YOUR INSTRUCTIONS: Across the records that follow, count each line holding "Kelapa", and write only the total.

PROVIDED RECORDS:
== Segment start ==
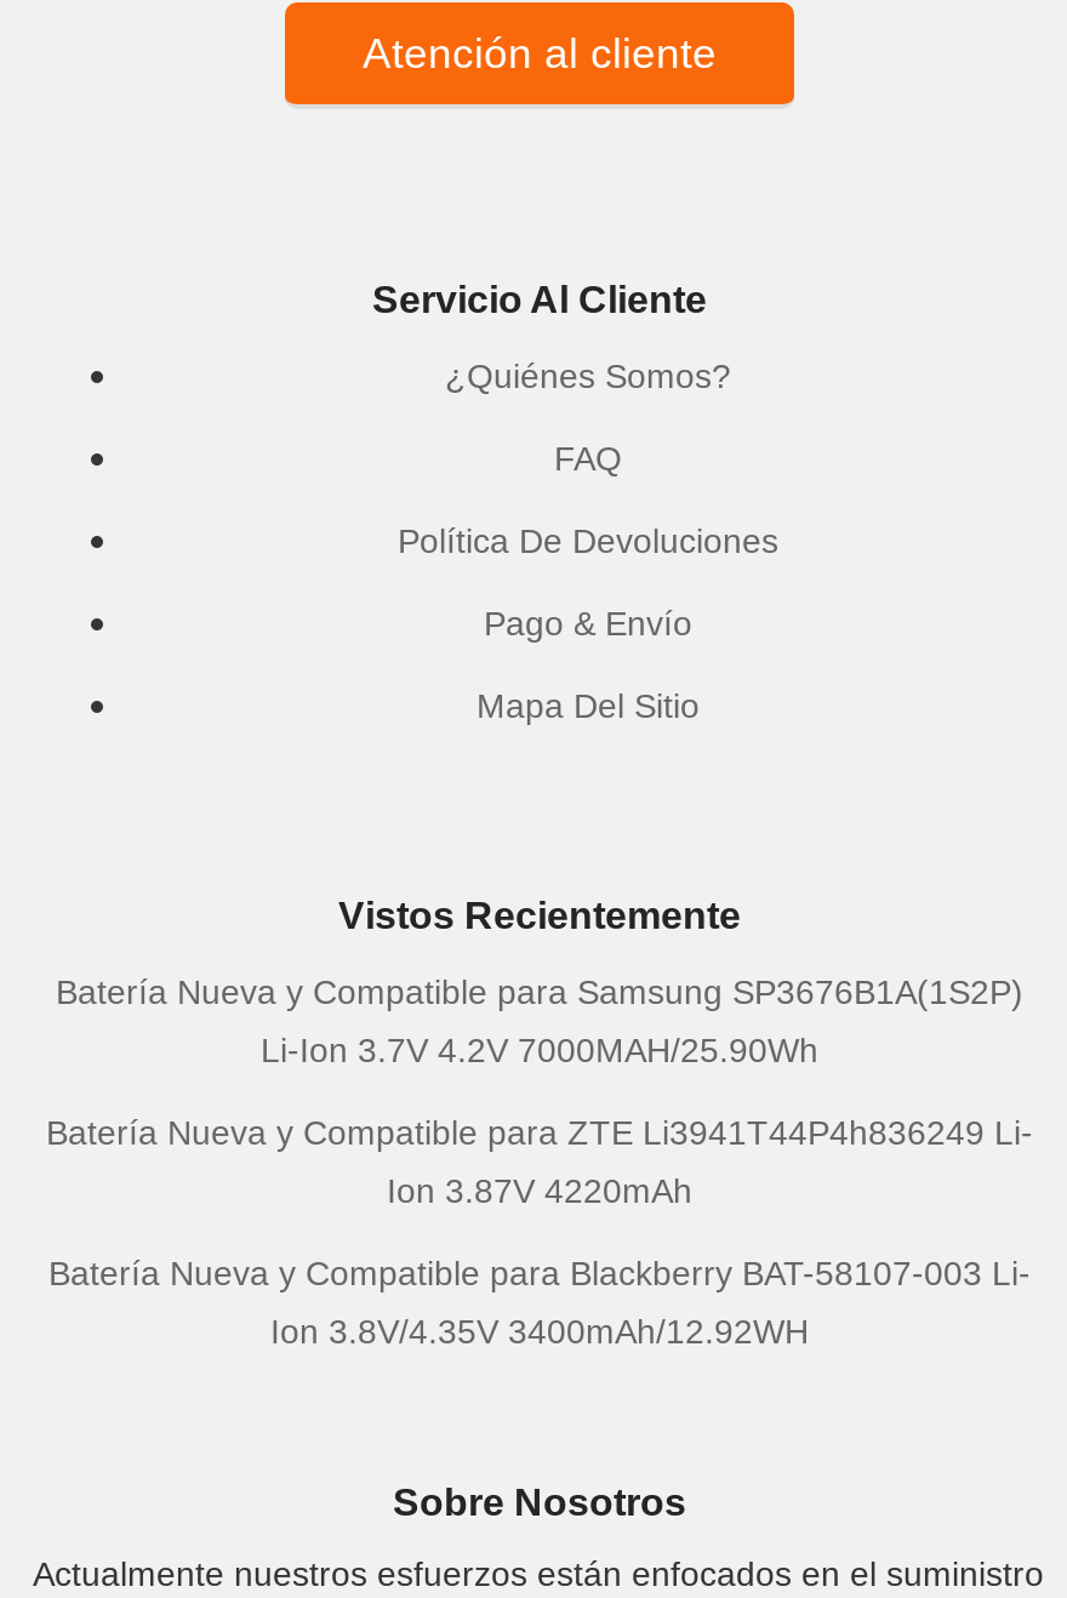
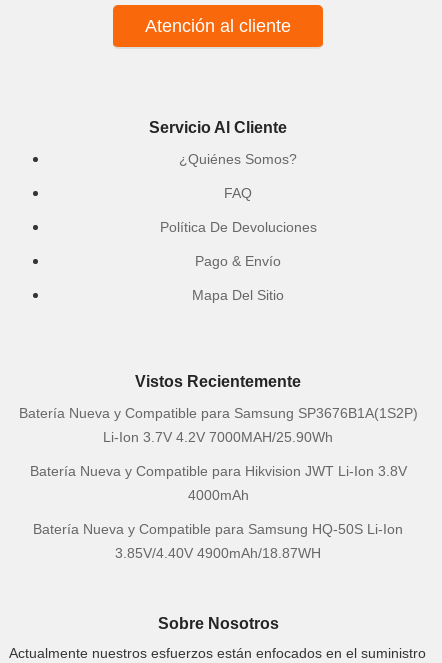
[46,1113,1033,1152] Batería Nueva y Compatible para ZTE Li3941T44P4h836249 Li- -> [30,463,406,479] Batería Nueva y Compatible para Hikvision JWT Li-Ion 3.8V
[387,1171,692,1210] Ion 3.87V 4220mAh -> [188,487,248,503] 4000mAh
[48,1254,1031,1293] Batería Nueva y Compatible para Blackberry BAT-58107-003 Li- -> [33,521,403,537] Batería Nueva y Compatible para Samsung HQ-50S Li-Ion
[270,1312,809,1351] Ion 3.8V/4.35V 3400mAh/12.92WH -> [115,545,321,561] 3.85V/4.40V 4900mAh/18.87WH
== Segment end ==
== Segment start ==
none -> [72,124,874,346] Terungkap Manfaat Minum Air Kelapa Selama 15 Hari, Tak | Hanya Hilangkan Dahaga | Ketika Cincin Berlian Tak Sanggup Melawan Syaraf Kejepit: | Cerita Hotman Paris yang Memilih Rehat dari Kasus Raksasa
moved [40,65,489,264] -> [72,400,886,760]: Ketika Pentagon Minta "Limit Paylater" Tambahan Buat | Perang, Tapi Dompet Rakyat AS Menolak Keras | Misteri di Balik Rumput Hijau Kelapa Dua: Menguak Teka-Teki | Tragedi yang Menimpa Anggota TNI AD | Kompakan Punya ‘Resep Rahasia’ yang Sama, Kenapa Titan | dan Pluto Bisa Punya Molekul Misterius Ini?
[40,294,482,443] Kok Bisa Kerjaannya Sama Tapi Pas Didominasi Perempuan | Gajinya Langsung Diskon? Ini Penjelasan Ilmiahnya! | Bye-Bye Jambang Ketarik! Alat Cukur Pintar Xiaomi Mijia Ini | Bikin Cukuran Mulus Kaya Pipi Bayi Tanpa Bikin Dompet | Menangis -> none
== Segment end ==
TASK RESPONSE: 2